ABSTRACT
Objective To explore the application and nursing care of patients with severe burn patients with scar skin treated by ultrasound-guided PICC catheter placement. Methods Twelve patients with burn area of more than 95% were treated with intravenous catheter placement of PICC under the condition of scar hyperplasia skin with the help of ecg. Results Ten patients in elbow basilic vein catheterization by PICC disposable puncture, 1 cases of catheter in the right upper arm of the basilic vein into vascular sheath scar after guidewire dilating the skin in place leading to vascular sheath damaged anterior guidewire failed in bending catheter, to your left arm to venous catheter success, 1 cases of catheter for initial puncture puncture into the insufficient experience in successful puncture needle when the guide wire back because of scar skin relaxation will not needle guide wire fixing the wire with a lead to two times of puncture, 12 cases of catheter tip position by X-ray showed in the superior vena cava under 1/3, indwelling time ranged from-11 months of March, in the retention period without related complications. Conclusions It is feasible and advantageous for the application of PICC catheter in the treatment of severe burn patients with scar skin.
ABSTRACT
Objective To explore the application and nursing care of patients with severe burn patients with scar skin treated by ultrasound-guided PICC catheter placement. Methods Twelve patients with burn area of more than 95% were treated with intravenous catheter placement of PICC under the condition of scar hyperplasia skin with the help of ecg. Results Ten patients in elbow basilic vein catheterization by PICC disposable puncture, 1 cases of catheter in the right upper arm of the basilic vein into vascular sheath scar after guidewire dilating the skin in place leading to vascular sheath damaged anterior guidewire failed in bending catheter, to your left arm to venous catheter success, 1 cases of catheter for initial puncture puncture into the insufficient experience in successful puncture needle when the guide wire back because of scar skin relaxation will not needle guide wire fixing the wire with a lead to two times of puncture, 12 cases of catheter tip position by X-ray showed in the superior vena cava under 1/3, indwelling time ranged from-11 months of March, in the retention period without related complications. Conclusions It is feasible and advantageous for the application of PICC catheter in the treatment of severe burn patients with scar skin.
ABSTRACT
Objective To compare the effects of chemical penetration enhancers and negative electret in promoting percutaneous penetrationof 5-fluorouracil (5-FU) through rat scar and dorsal skin in vitro, so as to lay a foundation for preparing delayed-release 5-FU electret transdermal patch. Methods The in vitro transdermal behaviors of 5-FU through rat scar and dorsal skin under the actions of 1 % azone, 10% ethyl oleate, —1 000 V electret, —1 500 V electret and —2 000 V electret were studied using improved Franze diffusion cell and high performance liquid chromatography (HPLC).
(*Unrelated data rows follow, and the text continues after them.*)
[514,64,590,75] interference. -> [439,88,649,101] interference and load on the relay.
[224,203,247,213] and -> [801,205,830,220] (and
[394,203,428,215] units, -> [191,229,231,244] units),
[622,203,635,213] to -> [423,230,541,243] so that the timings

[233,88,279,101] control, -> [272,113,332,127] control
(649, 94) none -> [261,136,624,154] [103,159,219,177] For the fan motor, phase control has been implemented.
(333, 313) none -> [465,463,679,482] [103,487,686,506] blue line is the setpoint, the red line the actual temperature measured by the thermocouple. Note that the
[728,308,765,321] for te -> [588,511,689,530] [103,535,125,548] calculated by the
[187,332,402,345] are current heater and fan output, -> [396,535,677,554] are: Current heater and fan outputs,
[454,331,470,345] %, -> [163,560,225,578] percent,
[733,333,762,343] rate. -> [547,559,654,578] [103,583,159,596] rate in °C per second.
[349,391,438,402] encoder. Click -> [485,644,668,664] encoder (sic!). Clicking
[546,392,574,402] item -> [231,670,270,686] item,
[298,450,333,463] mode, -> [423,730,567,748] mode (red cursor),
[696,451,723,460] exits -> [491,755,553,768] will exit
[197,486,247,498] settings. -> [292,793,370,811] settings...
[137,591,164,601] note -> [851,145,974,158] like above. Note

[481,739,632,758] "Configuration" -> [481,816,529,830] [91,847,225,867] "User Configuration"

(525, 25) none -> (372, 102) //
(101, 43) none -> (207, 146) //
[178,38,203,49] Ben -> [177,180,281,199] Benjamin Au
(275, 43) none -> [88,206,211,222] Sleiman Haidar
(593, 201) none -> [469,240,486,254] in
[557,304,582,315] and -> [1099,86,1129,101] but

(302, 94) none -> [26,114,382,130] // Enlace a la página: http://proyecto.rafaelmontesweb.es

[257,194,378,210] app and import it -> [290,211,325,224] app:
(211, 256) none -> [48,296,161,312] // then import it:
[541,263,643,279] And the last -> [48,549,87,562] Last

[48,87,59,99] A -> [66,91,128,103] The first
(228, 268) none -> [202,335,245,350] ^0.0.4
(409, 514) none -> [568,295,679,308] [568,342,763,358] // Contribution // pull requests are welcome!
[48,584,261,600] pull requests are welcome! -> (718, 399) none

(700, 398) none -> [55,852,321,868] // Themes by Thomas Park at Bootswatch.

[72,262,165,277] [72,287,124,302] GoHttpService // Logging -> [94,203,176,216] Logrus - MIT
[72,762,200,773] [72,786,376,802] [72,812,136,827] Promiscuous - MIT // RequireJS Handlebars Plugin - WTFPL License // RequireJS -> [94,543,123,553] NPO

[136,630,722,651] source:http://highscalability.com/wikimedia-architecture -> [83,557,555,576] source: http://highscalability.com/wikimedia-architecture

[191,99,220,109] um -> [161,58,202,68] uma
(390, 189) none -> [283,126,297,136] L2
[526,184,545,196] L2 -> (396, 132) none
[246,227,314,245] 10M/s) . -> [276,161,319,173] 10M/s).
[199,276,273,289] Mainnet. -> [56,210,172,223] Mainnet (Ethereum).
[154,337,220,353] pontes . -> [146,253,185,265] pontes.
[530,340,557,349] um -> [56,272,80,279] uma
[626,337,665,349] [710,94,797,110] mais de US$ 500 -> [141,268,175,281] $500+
Results (1) Both 1% azone and 10% ethyl oleate promoted the penetration of 5-FU through rat scar and dorsal skin, with the promoting effect of 10% ethyl oleate being better than that of 1% azone. (2) Although the transdermal behaviors of 5-FU were similar through scar skin and dorsal skin at the presence of chemical enhancers, the cumulative penetration amount through the scar skinwas less than that through the dorsal skin. (3) The negative electrets used in this study had satisfactory penetration promoting effect, with the promoting effect from strong to weak being —2 000 V electret > — 1 500 V electret > — 1 000 V electret Moreover, the scar skin also had less cumulative penetration amount of 5-FU than that of the dorsal skin under the action of electrets. Conclusion Both the chemical enhancers and electrets can enhance the transdermal delivery of 5-FU. 10% ethyl oleate and — 2 000 V electret have the best enhancing effect on 5-FU transdermal delivery and can be considered for preparation of 5-FU electret transdermal patch.
ABSTRACT
Objective To observe the changes of MMP-1 and TIMP-1 expression in the pathological scar tissue after scar-skin replantation and to explore the mechanism of treating pathological scars with scar-skin replantation through a rabbit ear model.Methods Rabbit ears were used to establish the hypertrophic scar animal model in this study.Specimens were taken for three times:normal skin,hypertrophic scar and scar-skin replantion separately.We then performed HE staining,Masson staining and immunohistochemical staining to observe the expression of MMP-1 and TIMP-1 in these three groups of specimens.Results The expression of both MMP-1 and TIMP-1 significantly increased in the hypertrophic scar tissue after scar-skin replantation compared with the control group (P<0.01).The expression of MMP-1 increased more significantly than that of TIMP-1 (P<0.01).Conclusions The mechanism of scar-skin replantation's effect in the treatment for hypertrophic scar is relevant to the imbalance in the interaction between MMP-1 and TIMP-1 in the scar tissue.